BEGIN Given records

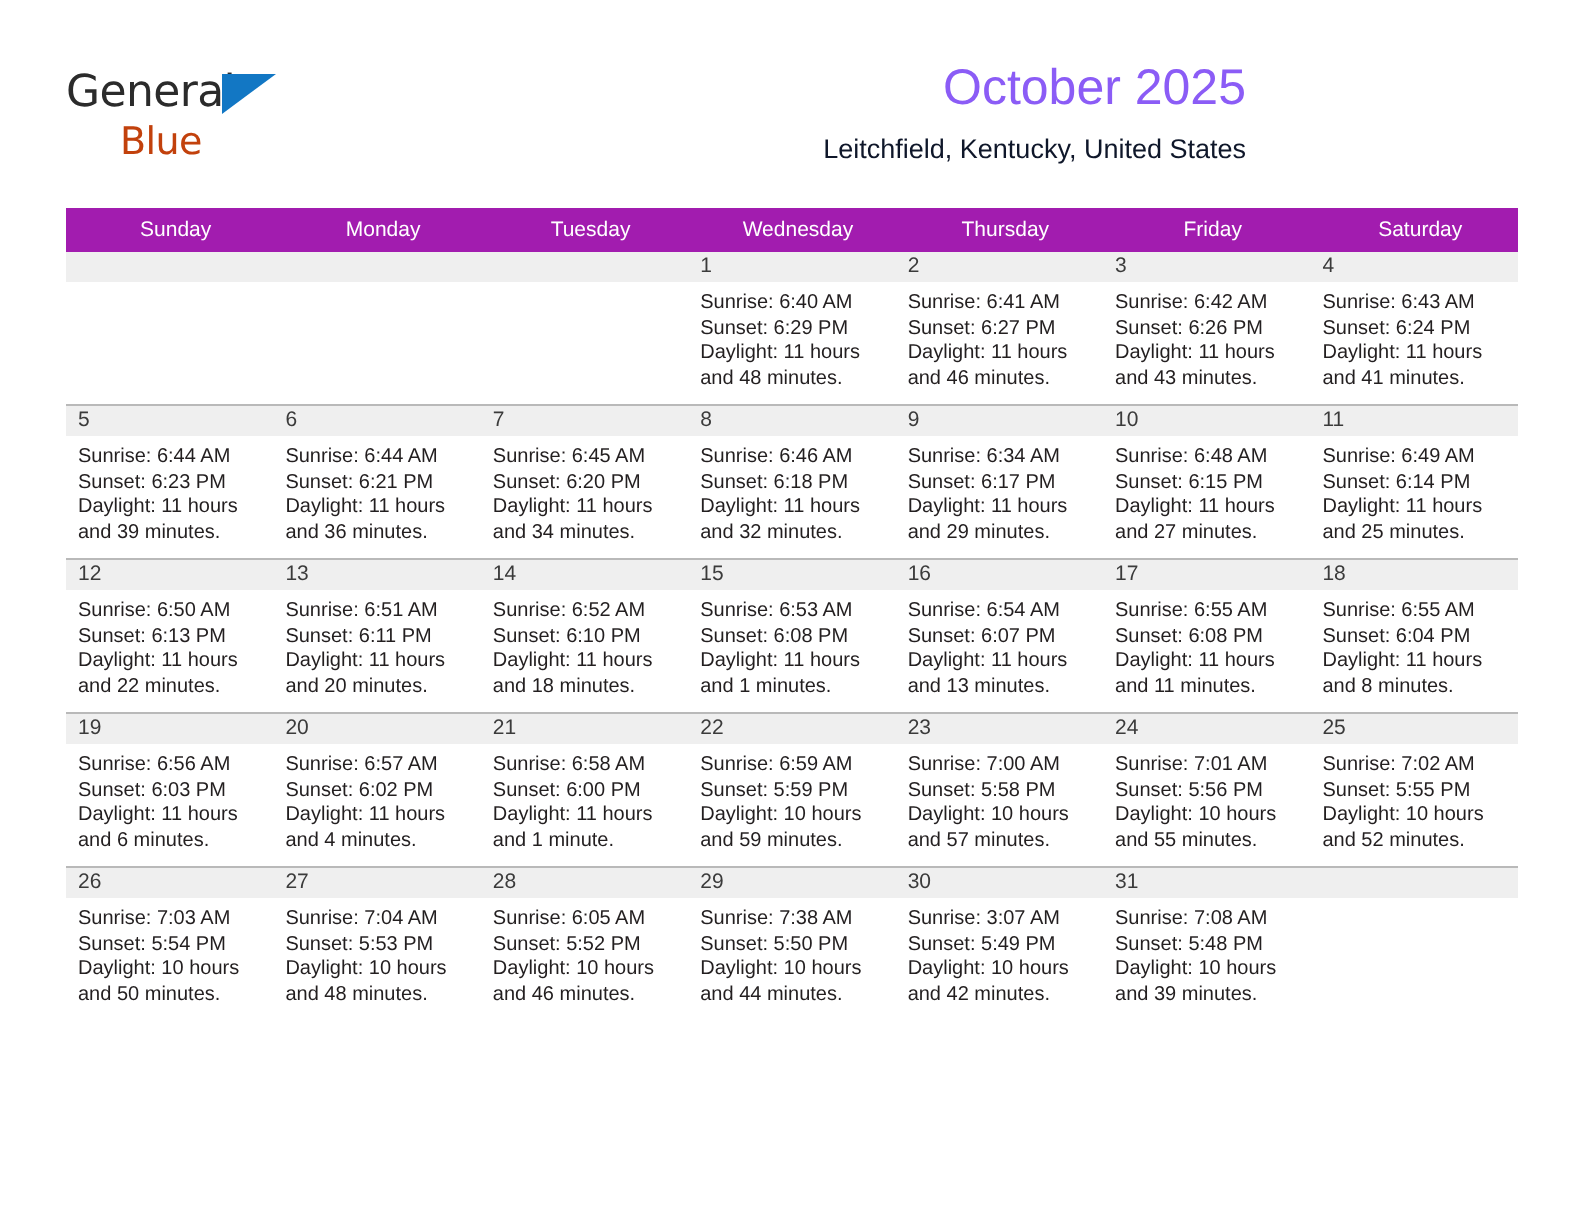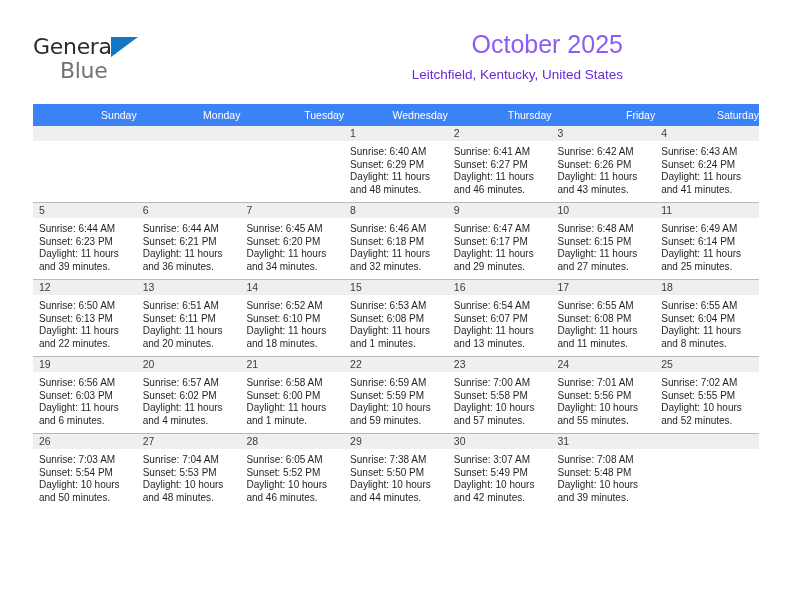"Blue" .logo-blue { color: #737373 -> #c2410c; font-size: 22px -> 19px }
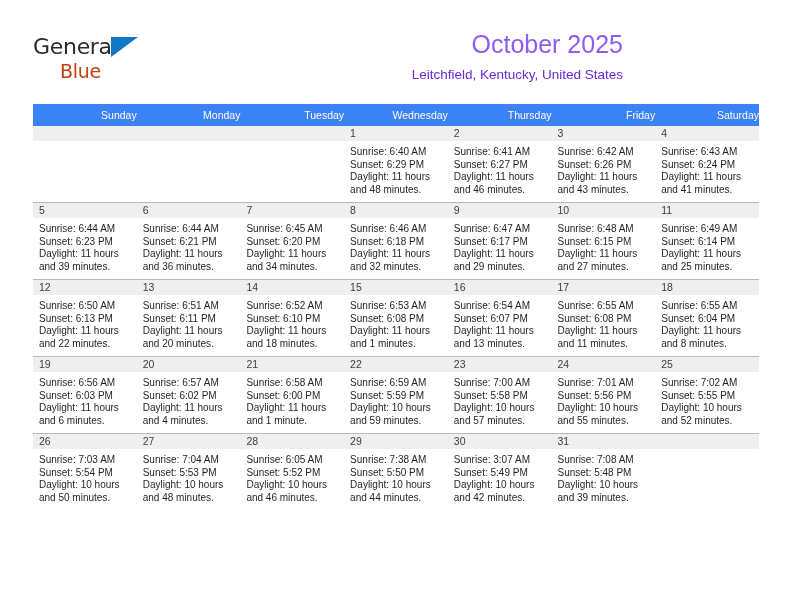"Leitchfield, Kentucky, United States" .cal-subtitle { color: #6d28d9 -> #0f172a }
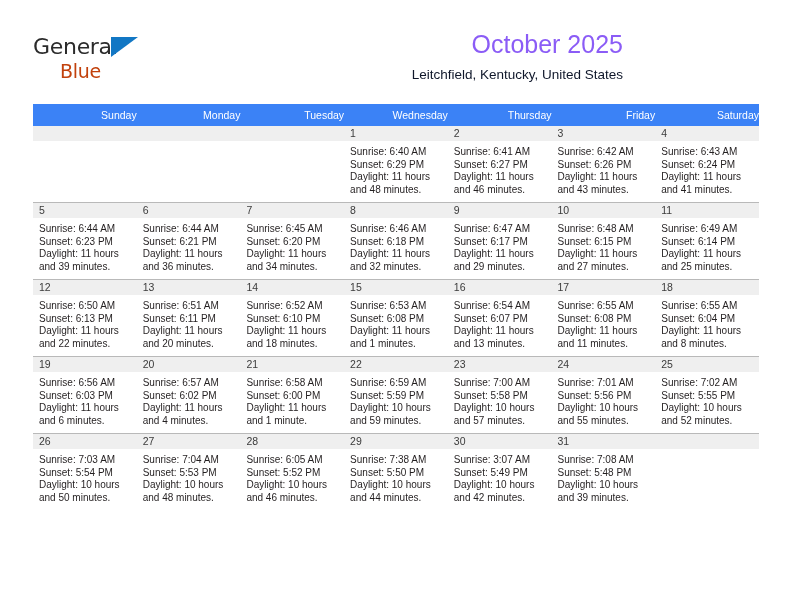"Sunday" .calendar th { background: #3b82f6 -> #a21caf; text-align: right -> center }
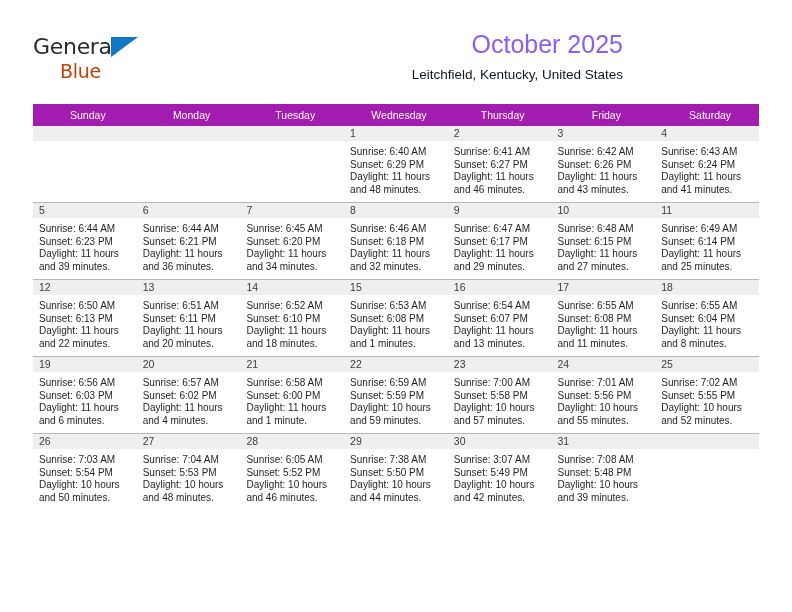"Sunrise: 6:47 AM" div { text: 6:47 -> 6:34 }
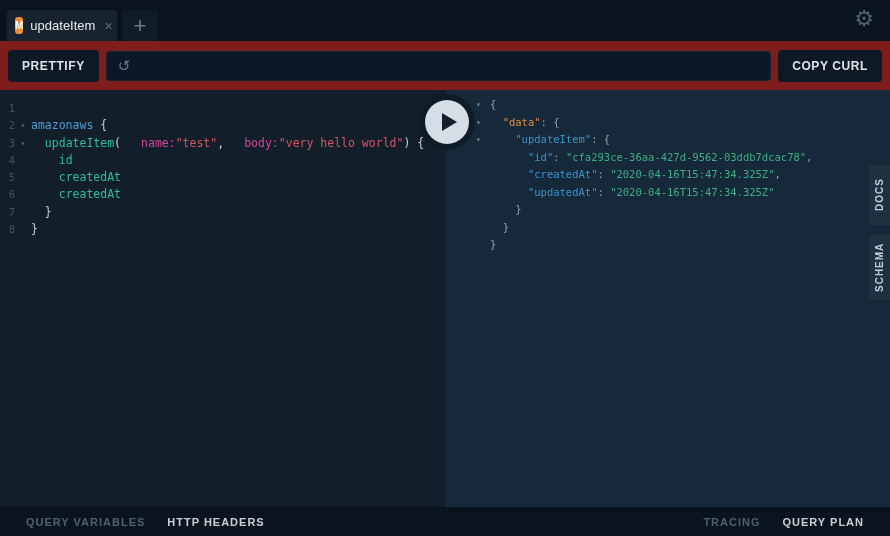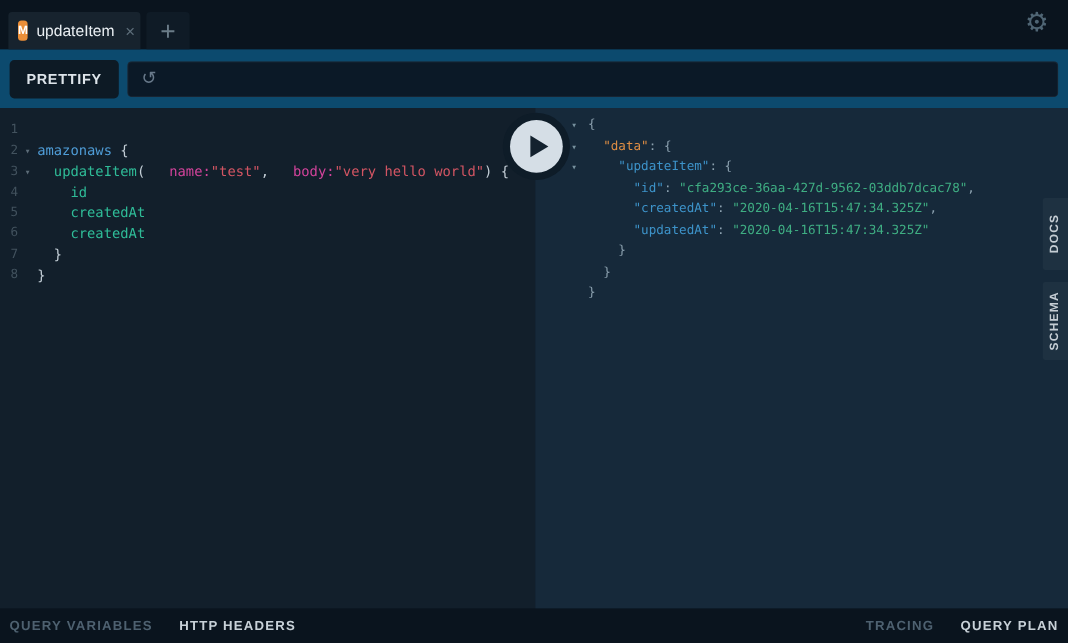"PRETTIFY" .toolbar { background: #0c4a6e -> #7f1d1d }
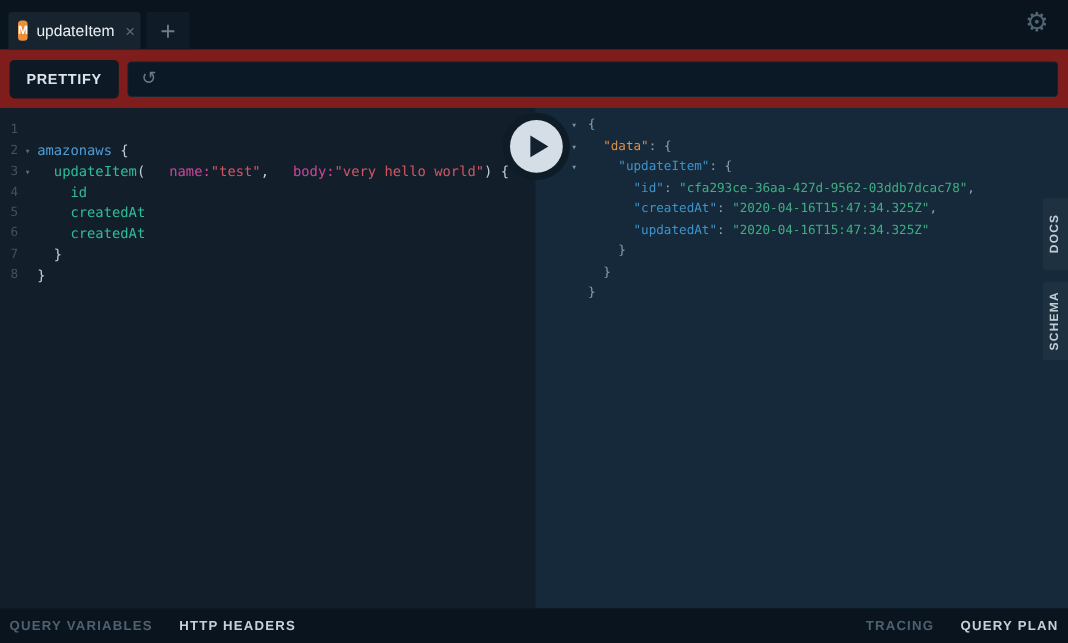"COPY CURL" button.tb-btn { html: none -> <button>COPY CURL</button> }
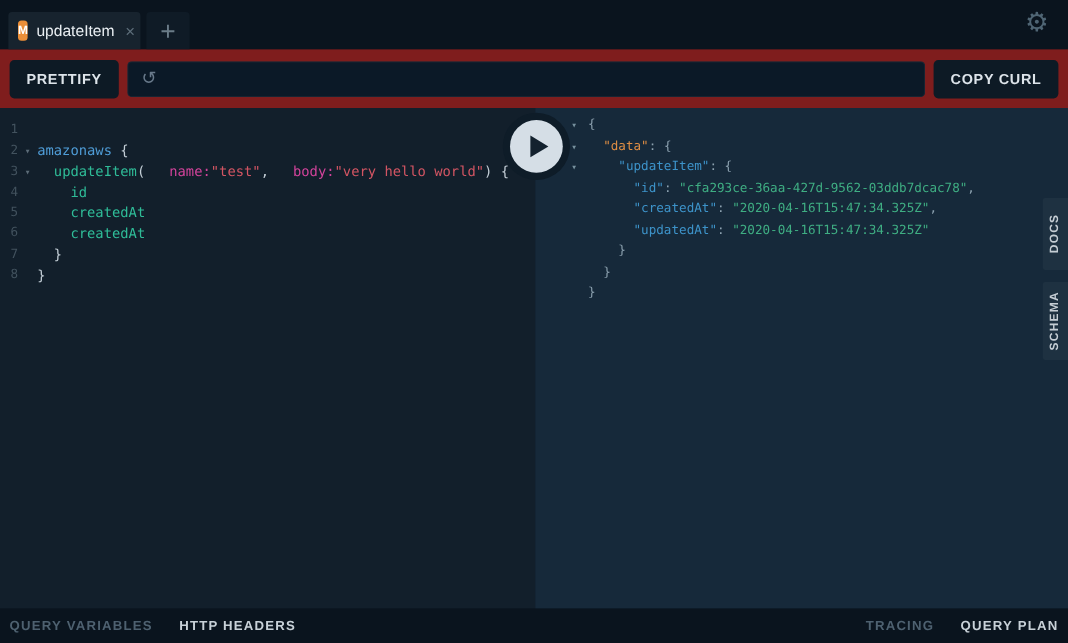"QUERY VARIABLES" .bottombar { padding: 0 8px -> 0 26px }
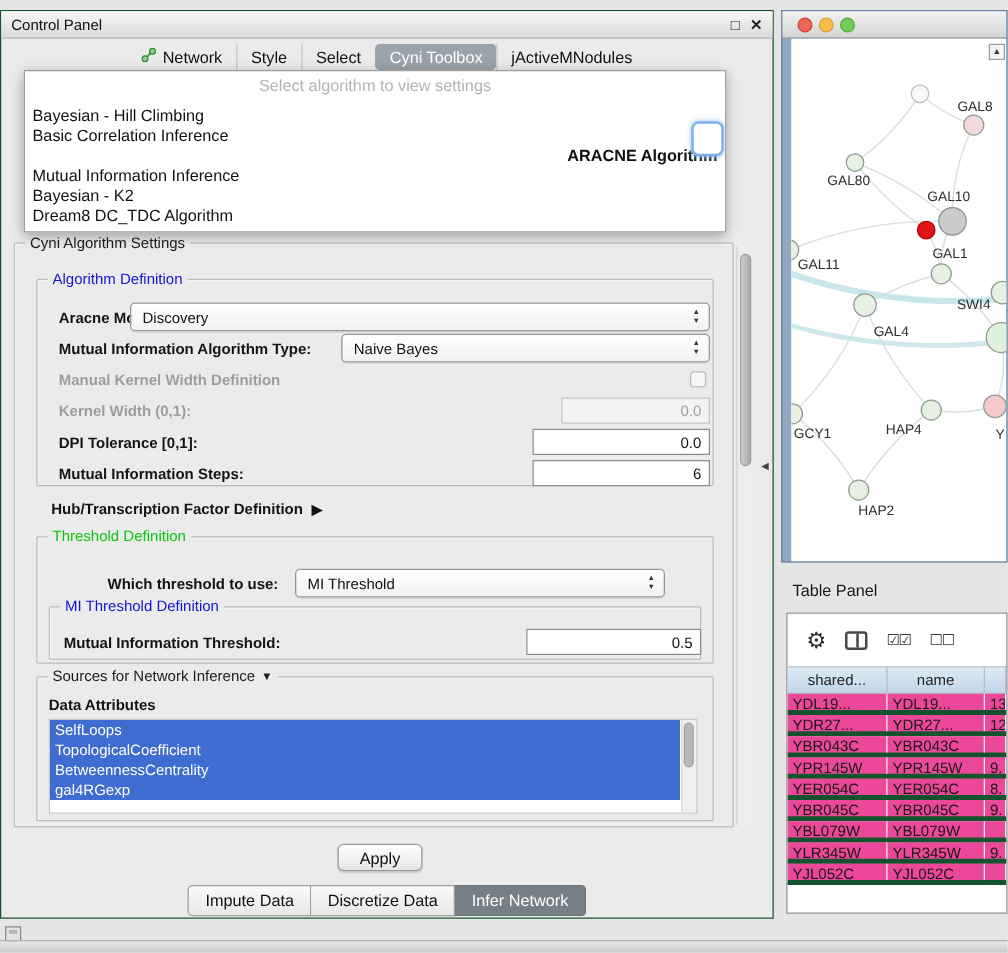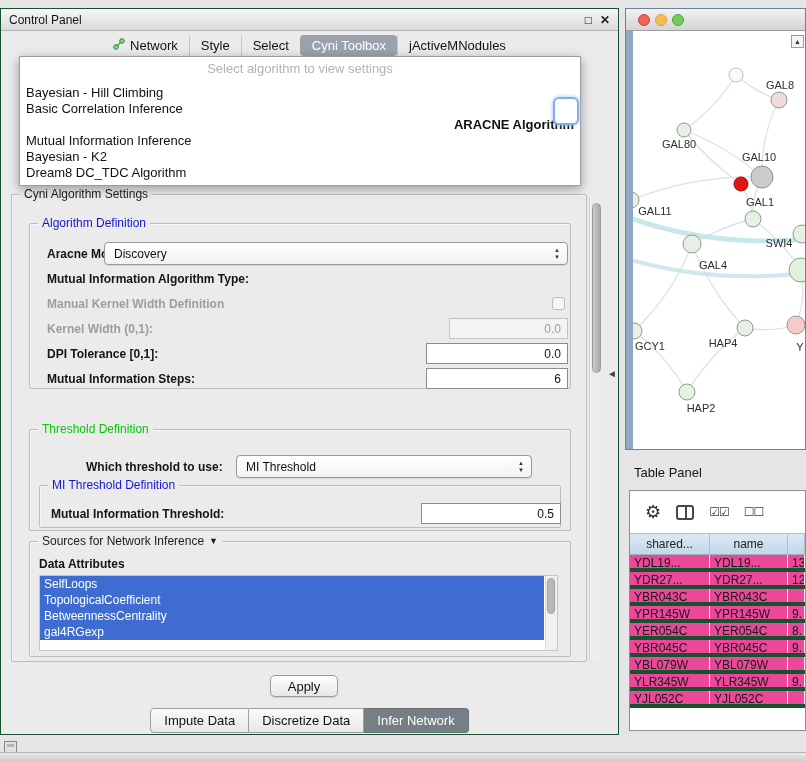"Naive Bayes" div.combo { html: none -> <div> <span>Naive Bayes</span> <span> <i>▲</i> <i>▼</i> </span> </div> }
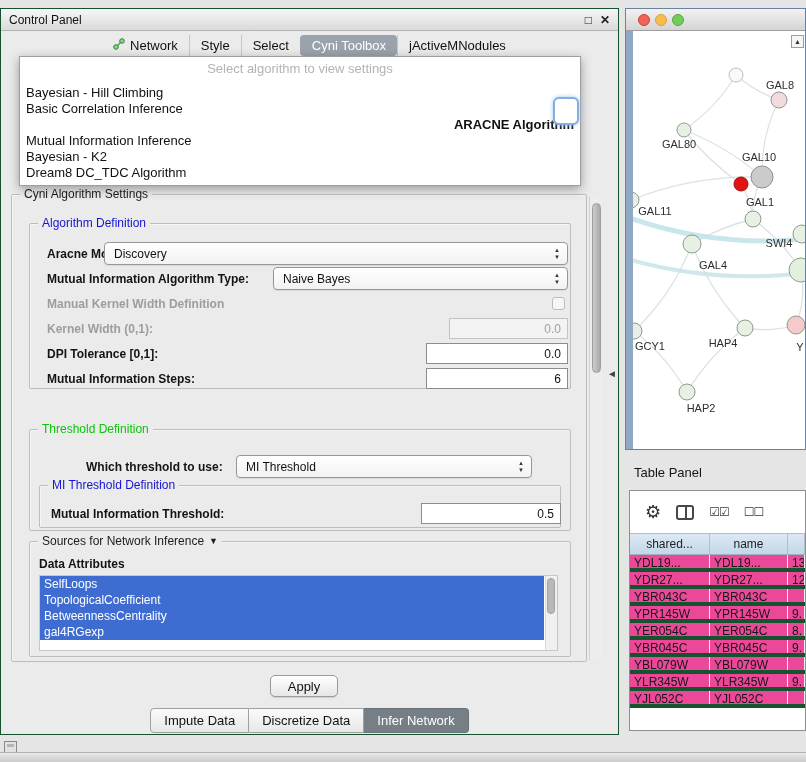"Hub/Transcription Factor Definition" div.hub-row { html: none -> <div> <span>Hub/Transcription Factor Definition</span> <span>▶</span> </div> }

END Given records

Write out the records exactly. Do not carry the pictures over.

"Blue" .logo-blue { color: #737373 -> #c2410c; font-size: 22px -> 19px }
"Leitchfield, Kentucky, United States" .cal-subtitle { color: #6d28d9 -> #0f172a }
"Sunday" .calendar th { background: #3b82f6 -> #a21caf; text-align: right -> center }
"Sunrise: 6:47 AM" div { text: 6:47 -> 6:34 }
"PRETTIFY" .toolbar { background: #0c4a6e -> #7f1d1d }
"COPY CURL" button.tb-btn { html: none -> <button>COPY CURL</button> }
"QUERY VARIABLES" .bottombar { padding: 0 8px -> 0 26px }
"Naive Bayes" div.combo { html: none -> <div> <span>Naive Bayes</span> <span> <i>▲</i> <i>▼</i> </span> </div> }
"Hub/Transcription Factor Definition" div.hub-row { html: none -> <div> <span>Hub/Transcription Factor Definition</span> <span>▶</span> </div> }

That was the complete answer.